WHAT IS NEEDED = Which lines in the records below hold the word "COLT"? Copy each of them.
EXERCISE MATERIAL START
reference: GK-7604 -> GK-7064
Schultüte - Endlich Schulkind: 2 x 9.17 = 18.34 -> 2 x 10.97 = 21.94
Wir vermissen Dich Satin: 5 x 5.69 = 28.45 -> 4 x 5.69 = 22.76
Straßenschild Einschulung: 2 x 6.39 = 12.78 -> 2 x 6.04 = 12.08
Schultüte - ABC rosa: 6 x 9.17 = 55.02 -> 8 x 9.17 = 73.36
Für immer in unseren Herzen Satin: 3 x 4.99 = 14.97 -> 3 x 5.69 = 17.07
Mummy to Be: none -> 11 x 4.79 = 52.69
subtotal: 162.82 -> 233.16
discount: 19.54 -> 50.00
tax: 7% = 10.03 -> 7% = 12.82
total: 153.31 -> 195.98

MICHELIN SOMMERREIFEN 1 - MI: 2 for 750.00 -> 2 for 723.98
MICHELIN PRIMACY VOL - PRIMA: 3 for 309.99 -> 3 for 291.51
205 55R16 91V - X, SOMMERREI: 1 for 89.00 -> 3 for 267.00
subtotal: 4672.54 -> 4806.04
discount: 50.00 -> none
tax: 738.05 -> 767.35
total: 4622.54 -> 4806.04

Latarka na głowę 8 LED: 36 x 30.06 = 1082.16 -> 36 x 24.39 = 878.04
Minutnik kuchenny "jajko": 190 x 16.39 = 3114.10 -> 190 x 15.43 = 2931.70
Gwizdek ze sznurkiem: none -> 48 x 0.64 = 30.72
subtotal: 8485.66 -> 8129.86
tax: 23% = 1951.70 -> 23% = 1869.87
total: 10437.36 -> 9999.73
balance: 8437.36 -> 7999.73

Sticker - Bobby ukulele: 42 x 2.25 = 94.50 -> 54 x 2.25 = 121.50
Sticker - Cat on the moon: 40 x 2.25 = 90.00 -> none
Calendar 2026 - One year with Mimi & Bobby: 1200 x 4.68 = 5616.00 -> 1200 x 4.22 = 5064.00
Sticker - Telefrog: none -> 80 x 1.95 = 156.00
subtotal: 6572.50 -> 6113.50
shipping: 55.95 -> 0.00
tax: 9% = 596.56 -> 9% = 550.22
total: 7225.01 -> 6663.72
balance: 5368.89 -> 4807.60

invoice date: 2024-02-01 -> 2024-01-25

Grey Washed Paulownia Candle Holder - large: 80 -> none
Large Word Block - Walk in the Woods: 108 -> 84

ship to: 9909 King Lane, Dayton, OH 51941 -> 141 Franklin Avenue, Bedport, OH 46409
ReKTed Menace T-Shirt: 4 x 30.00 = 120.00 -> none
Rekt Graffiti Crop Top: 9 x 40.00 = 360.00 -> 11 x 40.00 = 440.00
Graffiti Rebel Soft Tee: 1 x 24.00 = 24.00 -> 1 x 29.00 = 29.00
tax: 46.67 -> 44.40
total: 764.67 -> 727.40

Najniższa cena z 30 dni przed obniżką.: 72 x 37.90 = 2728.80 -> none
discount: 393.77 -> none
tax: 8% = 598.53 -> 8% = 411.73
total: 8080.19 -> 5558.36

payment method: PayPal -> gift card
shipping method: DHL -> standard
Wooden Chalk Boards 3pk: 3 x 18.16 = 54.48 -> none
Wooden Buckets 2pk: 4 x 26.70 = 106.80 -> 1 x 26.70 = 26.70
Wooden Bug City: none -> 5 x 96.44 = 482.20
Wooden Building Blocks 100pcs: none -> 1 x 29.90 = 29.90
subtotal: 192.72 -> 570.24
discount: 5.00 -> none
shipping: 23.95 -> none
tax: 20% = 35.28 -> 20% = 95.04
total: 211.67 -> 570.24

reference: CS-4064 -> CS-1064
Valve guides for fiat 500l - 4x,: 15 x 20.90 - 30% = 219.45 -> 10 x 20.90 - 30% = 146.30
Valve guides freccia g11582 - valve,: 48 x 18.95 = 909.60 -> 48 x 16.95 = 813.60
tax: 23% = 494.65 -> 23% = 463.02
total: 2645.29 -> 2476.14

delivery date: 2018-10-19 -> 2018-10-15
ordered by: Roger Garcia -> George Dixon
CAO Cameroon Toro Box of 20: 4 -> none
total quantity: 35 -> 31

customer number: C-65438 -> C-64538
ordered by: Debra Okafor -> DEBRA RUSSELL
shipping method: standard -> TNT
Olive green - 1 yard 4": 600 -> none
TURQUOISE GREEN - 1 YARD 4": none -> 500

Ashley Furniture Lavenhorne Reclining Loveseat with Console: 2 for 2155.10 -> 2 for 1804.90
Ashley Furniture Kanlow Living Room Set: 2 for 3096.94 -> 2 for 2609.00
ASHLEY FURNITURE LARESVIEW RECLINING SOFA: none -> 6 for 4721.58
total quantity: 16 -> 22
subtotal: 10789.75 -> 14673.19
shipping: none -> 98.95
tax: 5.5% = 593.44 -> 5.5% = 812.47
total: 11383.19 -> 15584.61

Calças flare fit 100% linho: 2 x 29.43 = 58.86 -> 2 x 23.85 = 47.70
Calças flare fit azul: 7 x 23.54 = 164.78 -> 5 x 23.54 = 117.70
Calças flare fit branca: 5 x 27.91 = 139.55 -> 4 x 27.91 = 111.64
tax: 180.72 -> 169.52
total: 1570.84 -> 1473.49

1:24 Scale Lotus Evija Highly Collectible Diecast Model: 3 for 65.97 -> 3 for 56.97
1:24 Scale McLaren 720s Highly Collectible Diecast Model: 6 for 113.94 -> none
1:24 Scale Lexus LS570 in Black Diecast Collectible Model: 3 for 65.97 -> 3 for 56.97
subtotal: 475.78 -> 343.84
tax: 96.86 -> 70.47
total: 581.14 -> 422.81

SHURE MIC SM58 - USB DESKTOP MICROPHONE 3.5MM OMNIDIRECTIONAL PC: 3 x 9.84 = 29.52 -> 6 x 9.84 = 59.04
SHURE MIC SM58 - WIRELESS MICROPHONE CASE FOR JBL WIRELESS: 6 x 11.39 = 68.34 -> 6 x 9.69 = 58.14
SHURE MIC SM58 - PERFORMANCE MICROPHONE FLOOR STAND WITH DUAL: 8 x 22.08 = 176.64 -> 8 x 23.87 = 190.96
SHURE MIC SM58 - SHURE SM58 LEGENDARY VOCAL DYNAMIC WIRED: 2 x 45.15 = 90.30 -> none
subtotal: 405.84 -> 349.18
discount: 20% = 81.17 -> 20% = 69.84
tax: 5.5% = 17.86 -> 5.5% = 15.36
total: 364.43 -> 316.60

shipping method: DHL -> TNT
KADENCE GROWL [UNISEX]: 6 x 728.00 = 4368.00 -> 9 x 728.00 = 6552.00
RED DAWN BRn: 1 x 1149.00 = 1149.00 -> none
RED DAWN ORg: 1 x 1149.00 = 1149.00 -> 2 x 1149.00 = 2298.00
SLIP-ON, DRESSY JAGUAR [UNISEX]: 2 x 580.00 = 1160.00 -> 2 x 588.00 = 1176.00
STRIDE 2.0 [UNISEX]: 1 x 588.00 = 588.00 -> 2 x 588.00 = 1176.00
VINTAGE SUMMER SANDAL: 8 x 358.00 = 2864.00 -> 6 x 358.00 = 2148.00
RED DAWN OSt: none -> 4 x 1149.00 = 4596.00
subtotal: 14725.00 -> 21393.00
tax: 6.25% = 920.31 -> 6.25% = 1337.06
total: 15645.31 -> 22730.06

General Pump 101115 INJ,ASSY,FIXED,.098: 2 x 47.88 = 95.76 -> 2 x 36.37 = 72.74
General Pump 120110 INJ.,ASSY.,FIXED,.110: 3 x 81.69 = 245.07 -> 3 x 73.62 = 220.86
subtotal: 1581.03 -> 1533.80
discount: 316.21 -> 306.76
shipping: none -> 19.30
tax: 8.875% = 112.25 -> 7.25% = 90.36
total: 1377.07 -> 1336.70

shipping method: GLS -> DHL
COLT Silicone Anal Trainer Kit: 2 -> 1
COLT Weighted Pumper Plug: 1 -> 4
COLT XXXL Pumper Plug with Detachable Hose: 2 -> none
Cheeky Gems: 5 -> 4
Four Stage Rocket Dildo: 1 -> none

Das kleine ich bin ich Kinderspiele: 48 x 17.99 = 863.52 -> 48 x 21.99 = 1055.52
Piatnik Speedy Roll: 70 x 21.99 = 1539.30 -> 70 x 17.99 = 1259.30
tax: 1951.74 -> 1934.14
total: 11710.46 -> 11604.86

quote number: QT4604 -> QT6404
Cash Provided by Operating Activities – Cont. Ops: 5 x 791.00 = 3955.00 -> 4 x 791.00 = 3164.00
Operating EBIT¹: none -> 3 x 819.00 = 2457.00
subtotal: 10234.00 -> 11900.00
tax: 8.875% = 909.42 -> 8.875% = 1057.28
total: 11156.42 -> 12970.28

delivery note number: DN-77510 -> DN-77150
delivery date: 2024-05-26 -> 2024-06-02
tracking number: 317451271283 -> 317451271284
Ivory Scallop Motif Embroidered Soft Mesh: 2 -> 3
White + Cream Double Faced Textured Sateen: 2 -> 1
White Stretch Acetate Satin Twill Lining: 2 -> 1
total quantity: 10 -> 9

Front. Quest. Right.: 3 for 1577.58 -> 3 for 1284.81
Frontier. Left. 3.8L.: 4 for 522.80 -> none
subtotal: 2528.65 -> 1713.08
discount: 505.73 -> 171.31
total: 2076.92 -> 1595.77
EXERCISE MATERIAL END
ANSWER FOR THE TASK =
COLT Silicone Anal Trainer Kit: 2 -> 1
COLT Weighted Pumper Plug: 1 -> 4
COLT XXXL Pumper Plug with Detachable Hose: 2 -> none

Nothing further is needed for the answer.